Graceful Elegance Perfection....

3 words that come to mind when i think of Dita Von Tease

Graceful Elegance Perfection....

I was reminded last night whilst chatting to a lovely friend, just how much I aspire to be even 50% of what my inspirational celebrity role models are.

Dita, Audrey, Marilyn....

It's a 40's thing... that I've always had. One day a photo-shoot influencing Dita is a must :)

A new home, a new leaf & a new life ....

It's been a busy few weeks.
First big wedding of 2013 for my business. Packed and sold my first home &  moved into my new apartment.

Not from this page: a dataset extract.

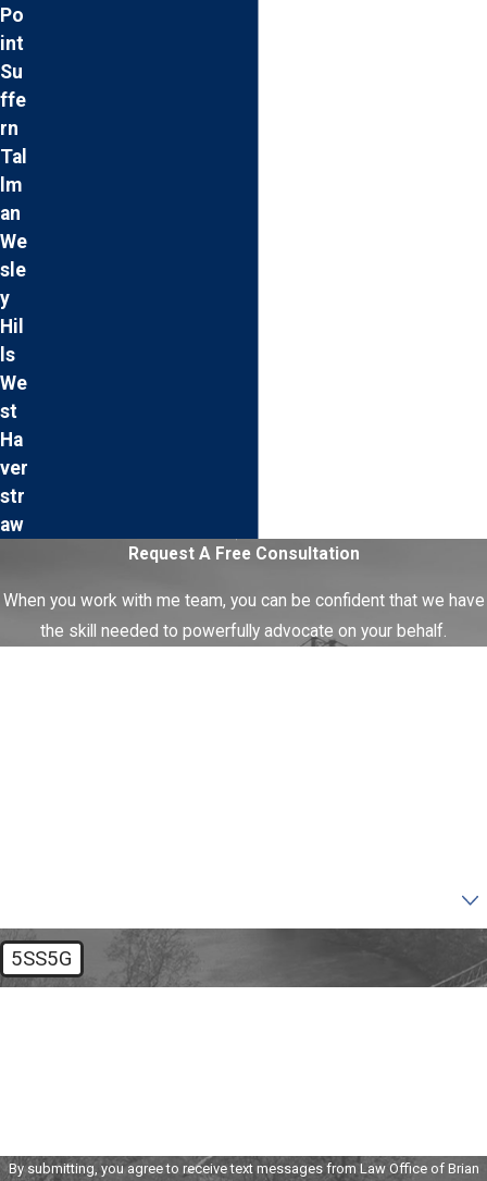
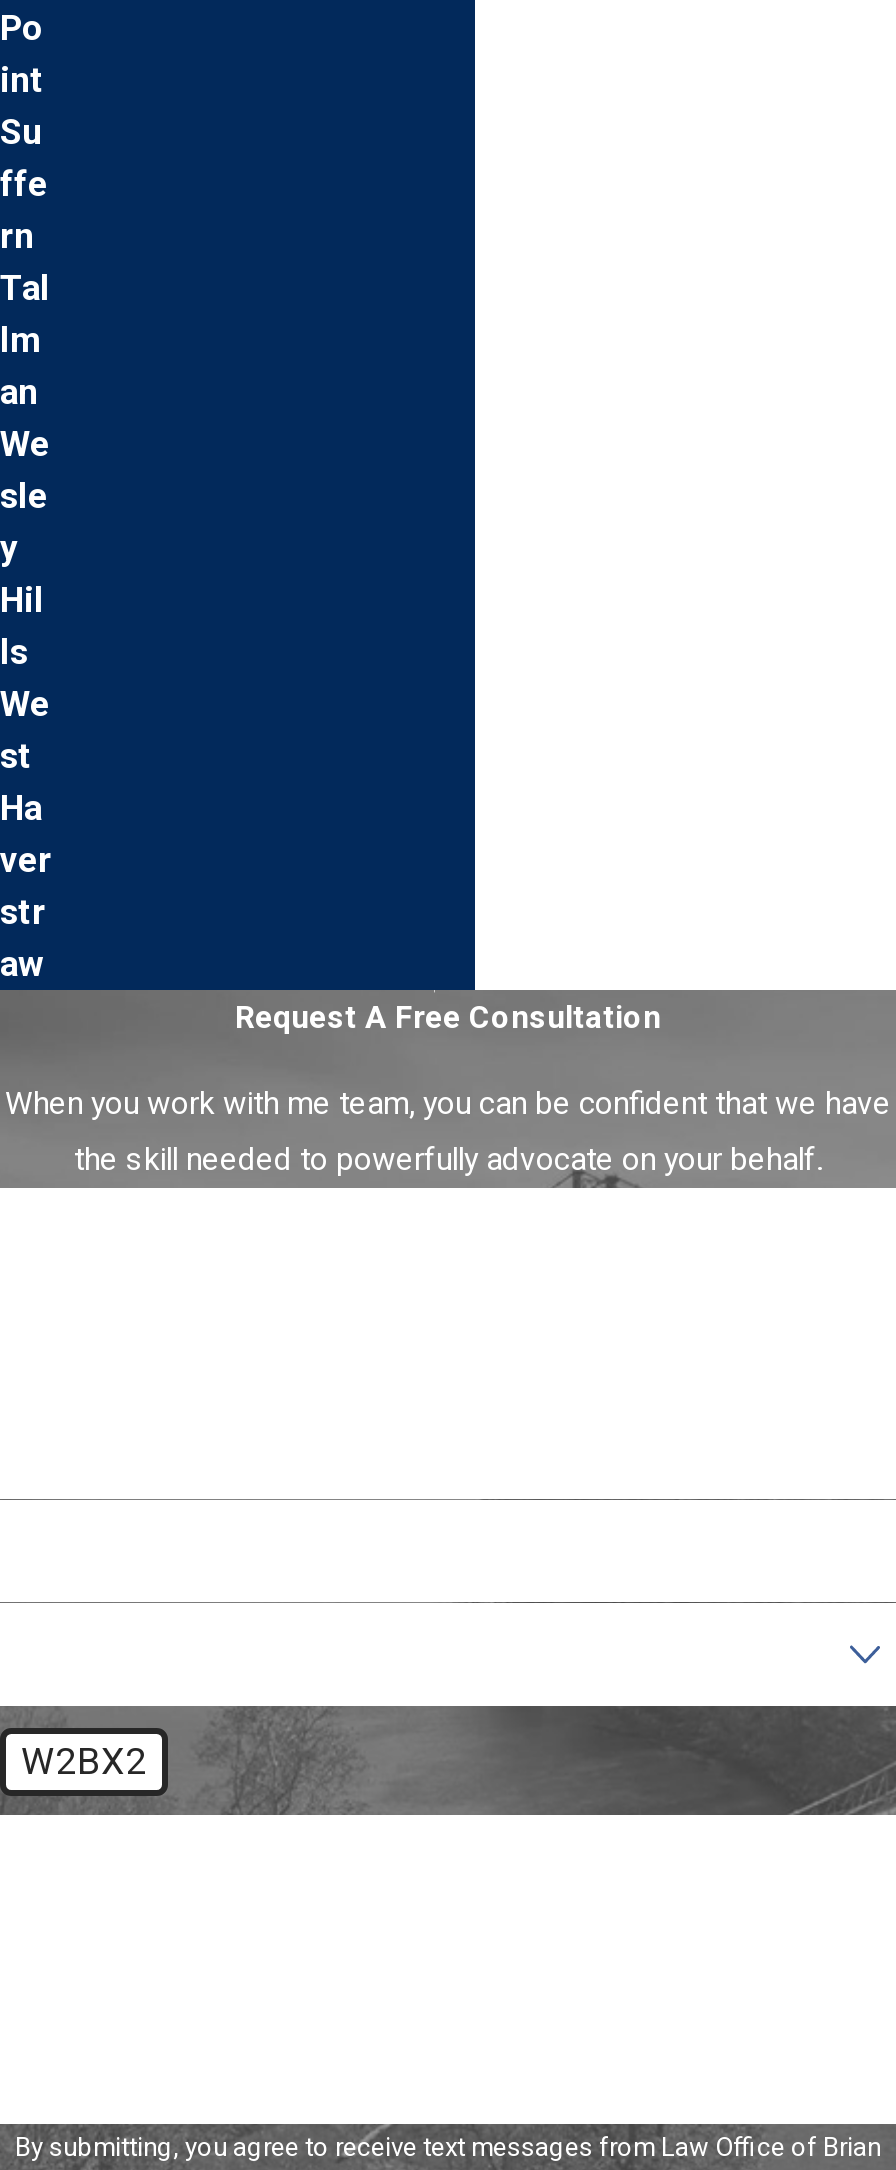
[11,947,72,971] 5SS5G -> [21,1740,147,1784] W2BX2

But it's done. I did it. I made it through what i was deeming the hardest month this year for me!  Back at work after 4 days off work for the move and my colleagues all think i look so happy :) and i FEEL so happy!

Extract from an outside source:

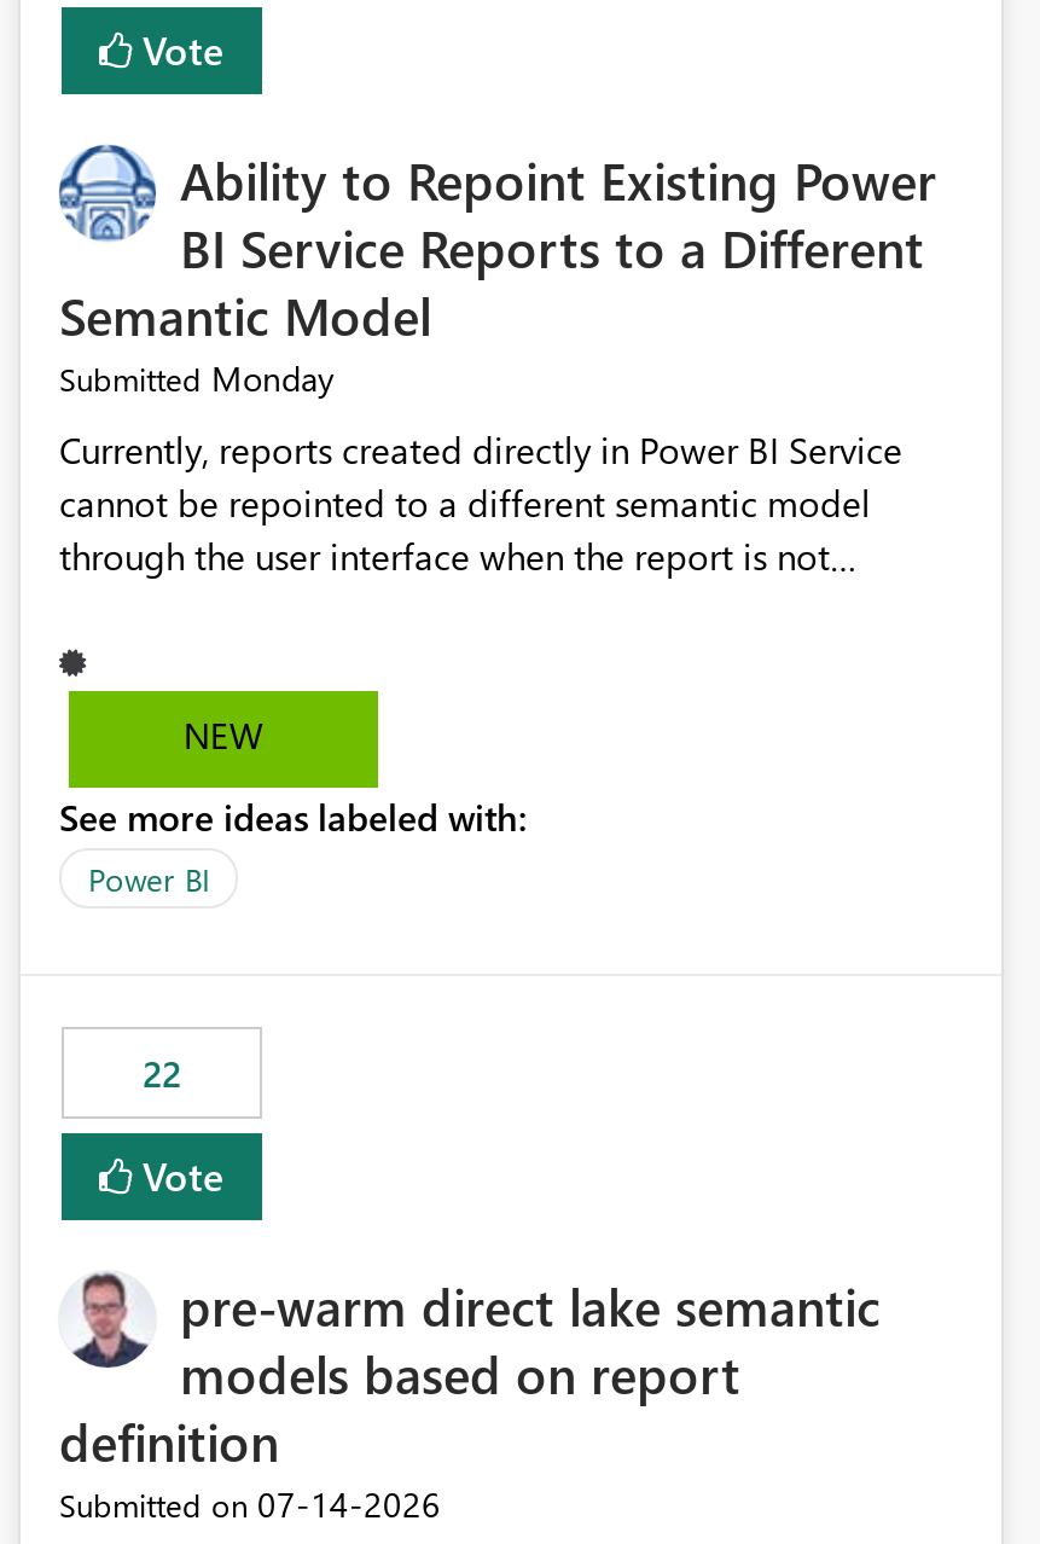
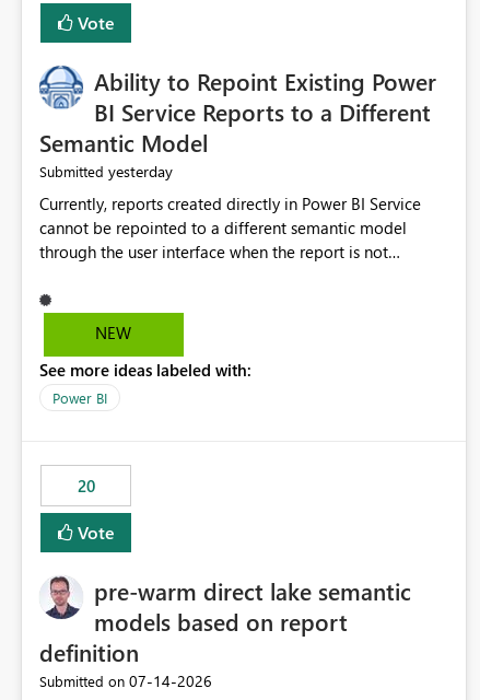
[59,356,335,402] Submitted Monday -> [39,161,173,182] Submitted yesterday
[143,1050,181,1098] 22 -> [77,475,95,497] 20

My apartment- all be it still half in boxes- is looking beautiful. It's so big for me that i forget where i am some times!

I get to wake up looking at the sunrise from the comfort of my pillow & doona... and i smile, and im happy and ready for what the works will throw at me!

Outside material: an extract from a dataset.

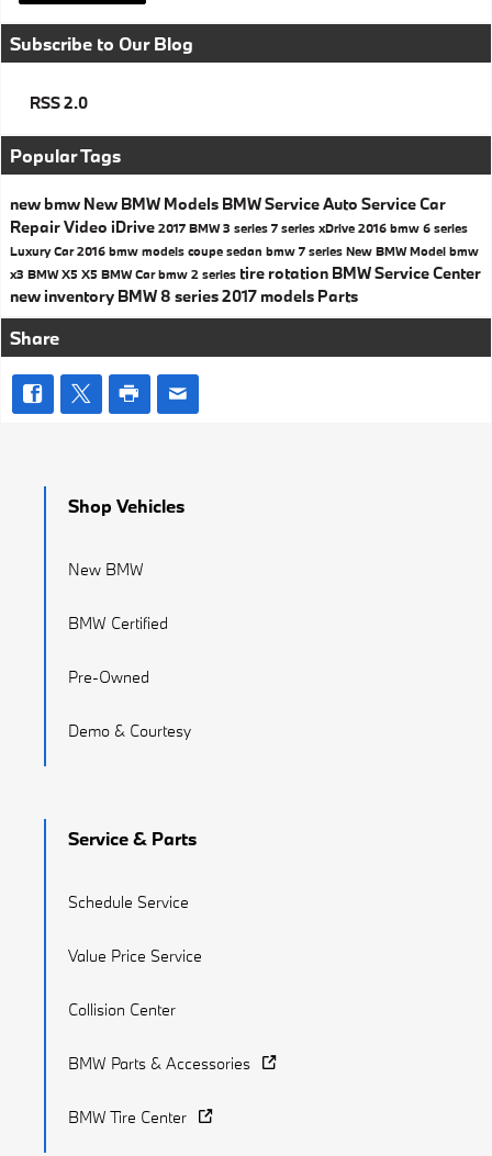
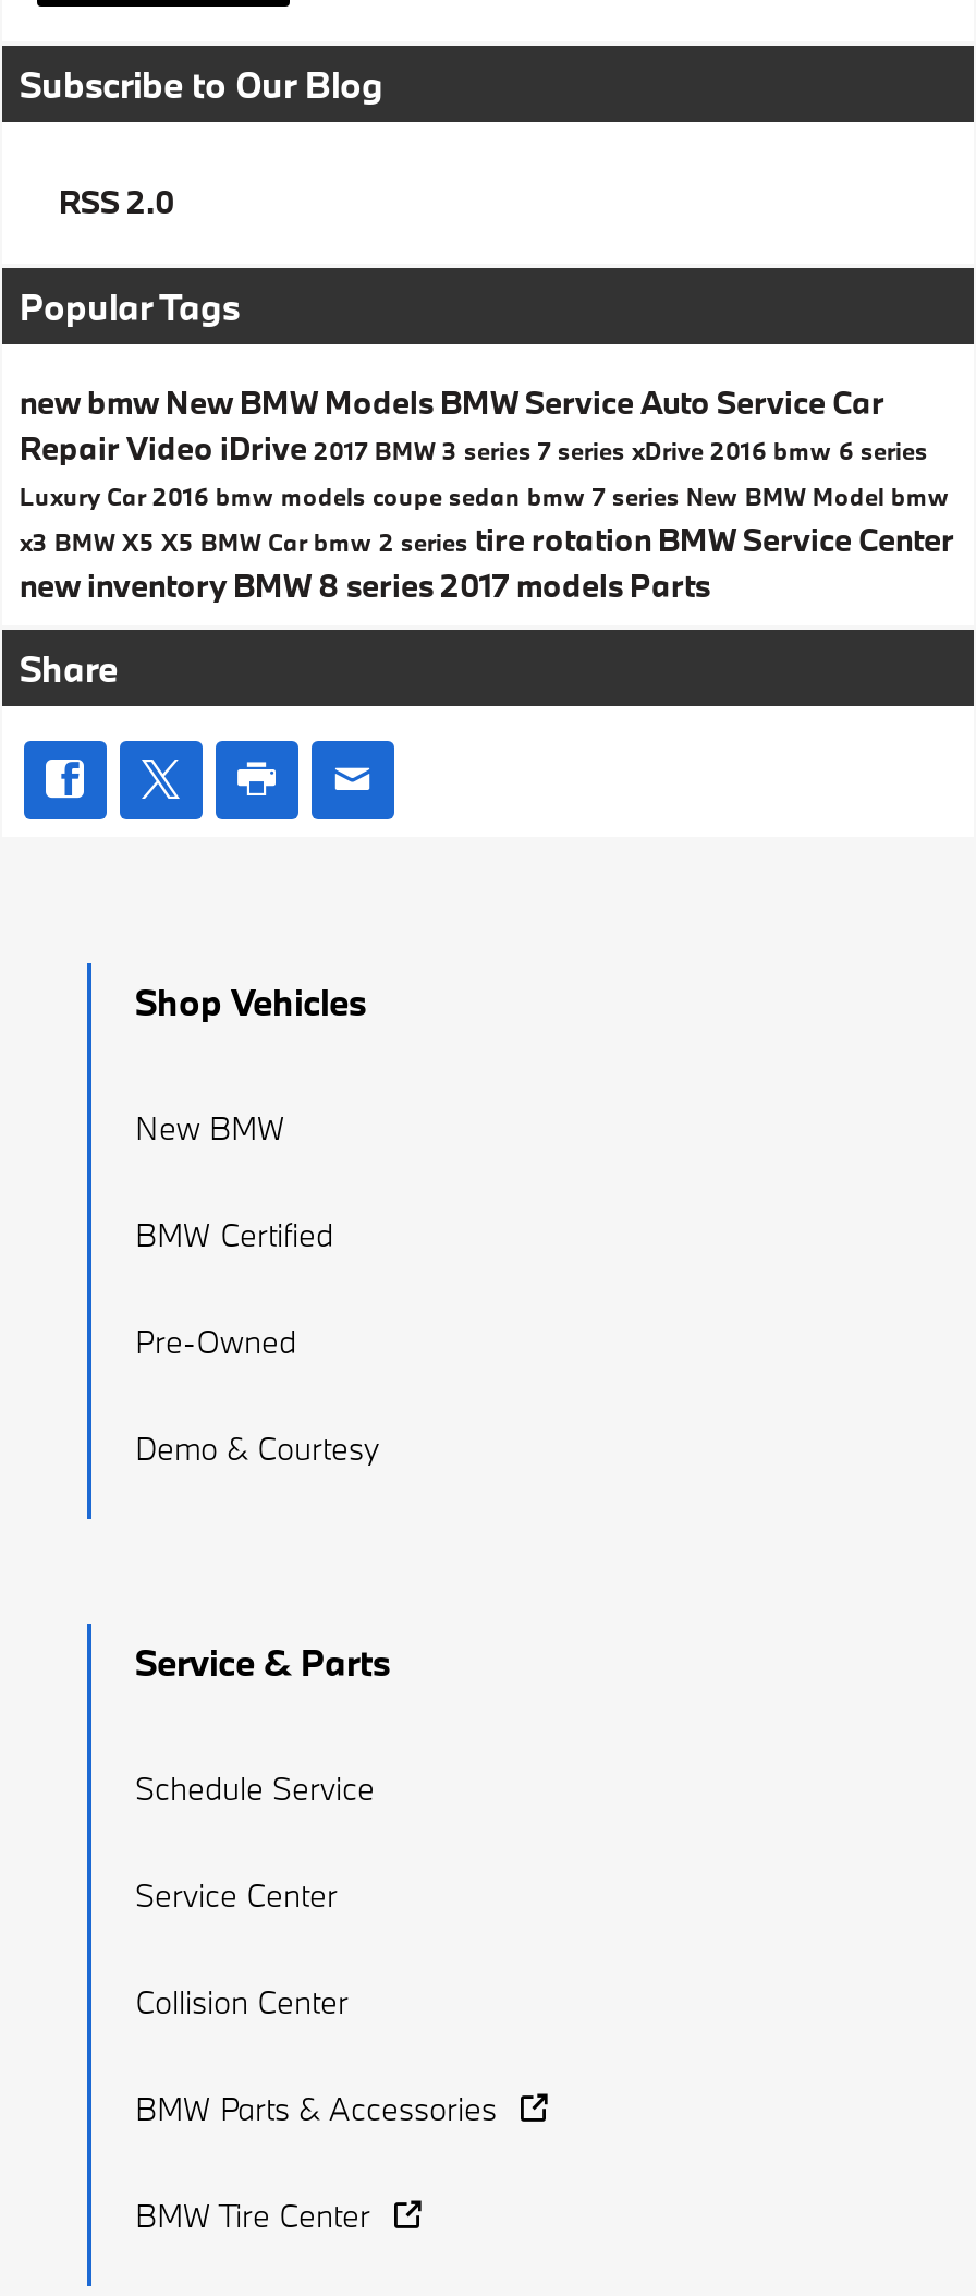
[68,945,202,966] Value Price Service -> [135,1875,338,1916] Service Center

It wasn't an easy 5 months getting to this point.  it's been hard. really hard. for the most part i've put on a happy face, but pain is deep, and it runs true. It's also not over... i feel that sense of loss frequently, and i will for a long time to come.

On a positive note- over this stressful time , when i've not eaten as great as i could of, i've not gained weight! it means even under pressure.. I'VE GOT THIS! :)

My Healing has only just begun, there is much excitement ahead, things to learn, new people to meet, and many a new leaf to turn. But right now it feels good.

My next adventure (via my 34th birthday) is a trip to Brisbane for the Emazon- Stand your ground 4 day convention. It's going to be the place i learn more about who i am, who I'm going to be and where i've come from to get to this point. I'm excited to come home after those 4 days, fitter, healthier of mind, and with plans for my future spirit.
These 4 days are going to be all about me, and no-one else. It's a TOTALLY selfish experience ! I'll put my self first on all levels... So be warned-  don't expect much from me 18-23rd April.... get your birthday wishes in early people :)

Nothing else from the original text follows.